Workload Support
Workloads are the basic unit of work in Run:ai. Researchers and Engineers use workloads for every stage in their AI Project lifecycle. Workloads can be used to build, train, or deploy a model. Run:ai supports all types of Kubernetes workloads. Researchers can work with any workload in their organization but will get the largest value working with Run:ai native workloads.
Run:ai offers three native types of workloads:
- Workspace. Used for data preparation and model-building tasks.
- Training. Used for training tasks.
- Inference. Used for inference and model serving tasks
Run:ai native workloads can be created via the Run:ai User interface, API or Command-line interface.
Levels of support¶
Different types of workloads have different levels of support. Understanding what capabilities are needed before selecting the workload type to work with is important. The table below details the level of support for each workload type in Run:ai. The Run:ai native workloads are fully supported with all of Run:ai advanced features and capabilities. While third-party workloads are partially supported. The list of capabilities can change between different Run:ai versions.
Functionality | Workload Type | ||||
---|---|---|---|---|---|
Run:ai workloads | Third-party workloads | ||||
Training - Standard | Workspace | Inference | Training - distributed | All K8s workloads | |
Fairness | v | v | v | v | v |
Priority and preemption | v | v | v | v | v |
Over quota | v | v | v | v | v |
Node pools | v | v | v | v | v |
Bin packing / Spread | v | v | v | v | v |
Fractions | v | v | v | v | v |
Dynamic fractions | v | v | v | v | v |
Node level scheduler | v | v | v | v | v |
GPU swap | v | v | v | v | v |
Elastic scaling | NA | NA | v | v | v |
Gang scheduling | v | v | v | v | v |
Monitoring | v | v | v | v | v |
RBAC | v | v | v | v | |
Workload awareness | v | v | v | v | |
Workload submission | v | v | v | v | |
Workload actions (stop/run) | v | v | v | v | |
Policies | v | v | v | v | |
Scheduling rules | v | v | v | v |
Note
Workload awareness
Specific workload-aware visibility, so that different pods are identified and treated as a single workload (for example GPU utilization, workload view, dashboards).
Note
Workload actions, Scheduling rules
Actions and scheduling rules for distributed training are supported from clusters v2.20 and above with the matching training operator versions. (see installation docs).
Workload scopes¶
Workloads must be created under a project. A project is the fundamental organization unit in the Run:ai account. To manage workloads, it’s required to first create a project or have one created by the administrator.
Policies and rules¶
Policies and rules empower administrators to establish default values and implement restrictions on workloads allowing enhanced control, assuring compatibility with organizational policies, and optimizing resource usage and utilization.
Workload statuses¶
The following table describes the different phases in a workload life cycle.
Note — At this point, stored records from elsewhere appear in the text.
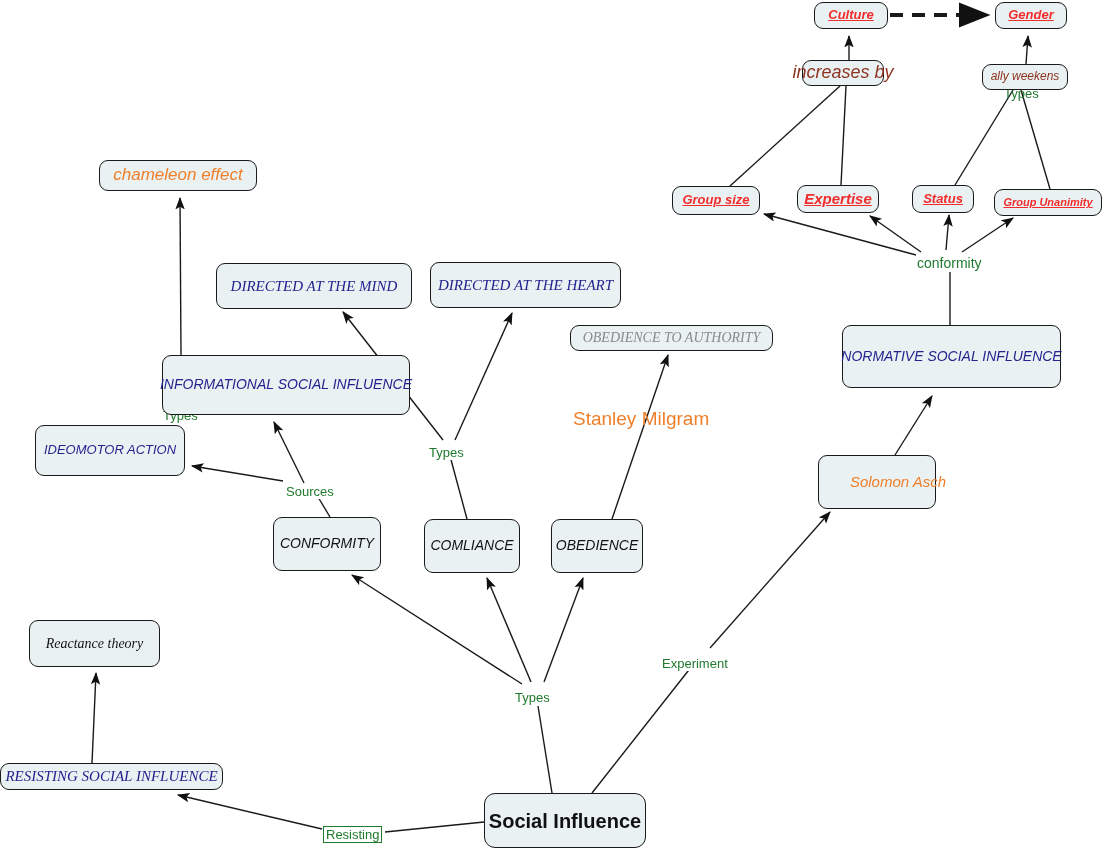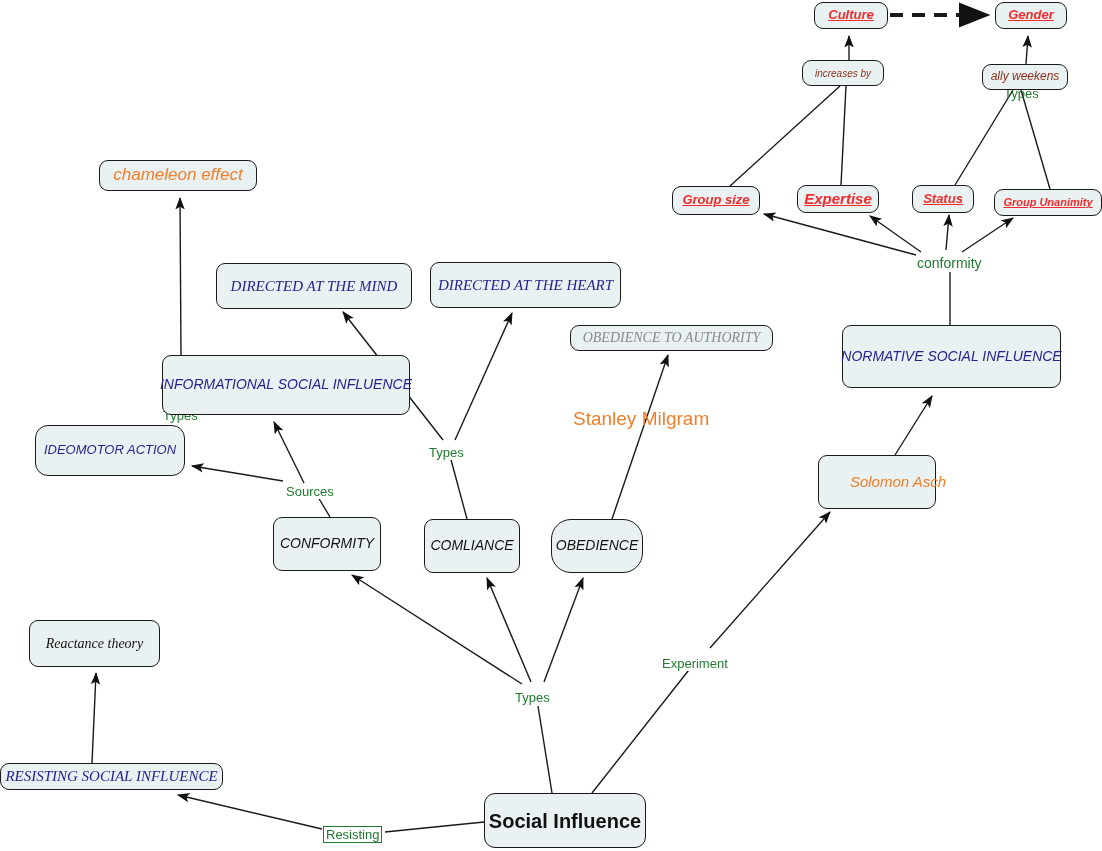"increases by" span.t-sans-brown { font-size: 10px -> 18px }
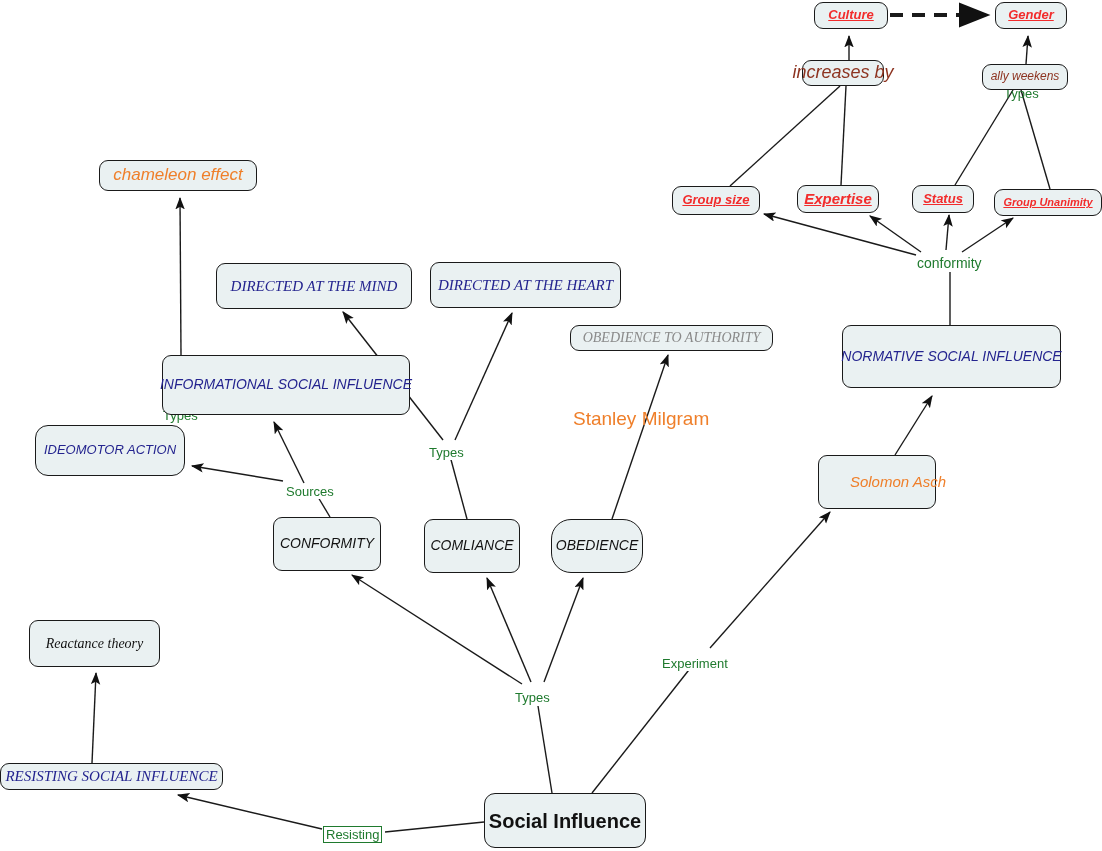"IDEOMOTOR ACTION" div.node { border-radius: 13px -> none }
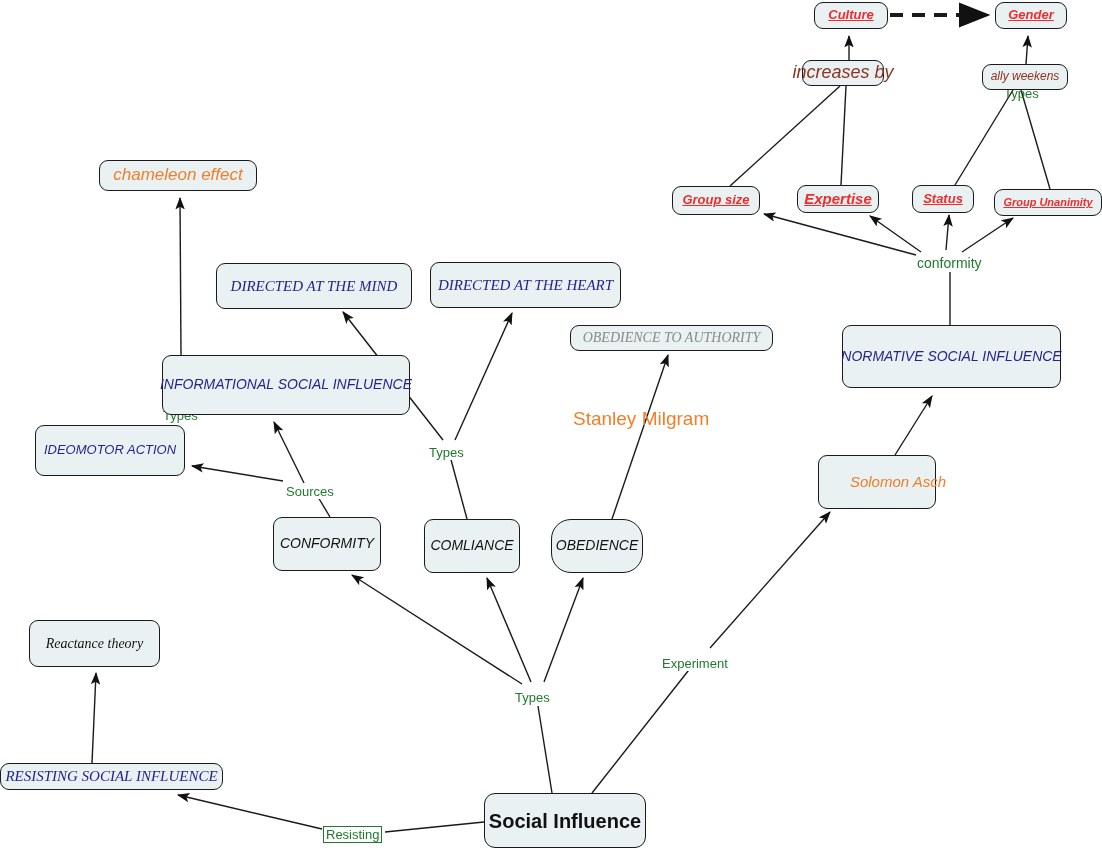"OBEDIENCE" div.node { border-radius: 20px -> none }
Phase | Description | Entry condition | Exit condition |
---|---|---|---|
Creating | Workload setup is initiated in the Cluster. Resources and pods are now provisioning | A workload is submitted | A multi-pod group is created |
Pending | Workload is queued and awaiting resource allocation. | A pod group exists | All pods are scheduled |
Initializing | Workload is retrieving images, starting containers, and preparing pods | All pods are scheduled—handling of multi-pod groups TBD | All pods are initialized or a failure to initialize is detected |
Running | Workload is currently in progress with all pods operational | All pods initialized (all containers in pods are ready) | workload completion or failure |
Degraded | Pods may not align with specifications, network services might be incomplete, or persistent volumes may be detached. Check your logs for specific details. | Pending: All pods are running but with issues Running: All pods are running with no issues. | Running: All resources are OK Completed: Workload finished with fewer resources Failed: Workload failure or user-defined rules |
Deleting | Workload and its associated resources are being decommissioned from the cluster | Deleting the workload. | Resources are fully deleted |
Stopped | The workload is on hold and resources are intact but inactive | Stopping the workload without deleting resources | Transitioning back to the initializing phase or proceeding to deleting the workload |
Failed | Image retrieval failed or containers experienced a crash. Check your logs for specific details. | An error occurs preventing the successful completion of the workload | Terminal State |
Completed | Workload has successfully finished its execution | The workload has finished processing without errors | Terminal State |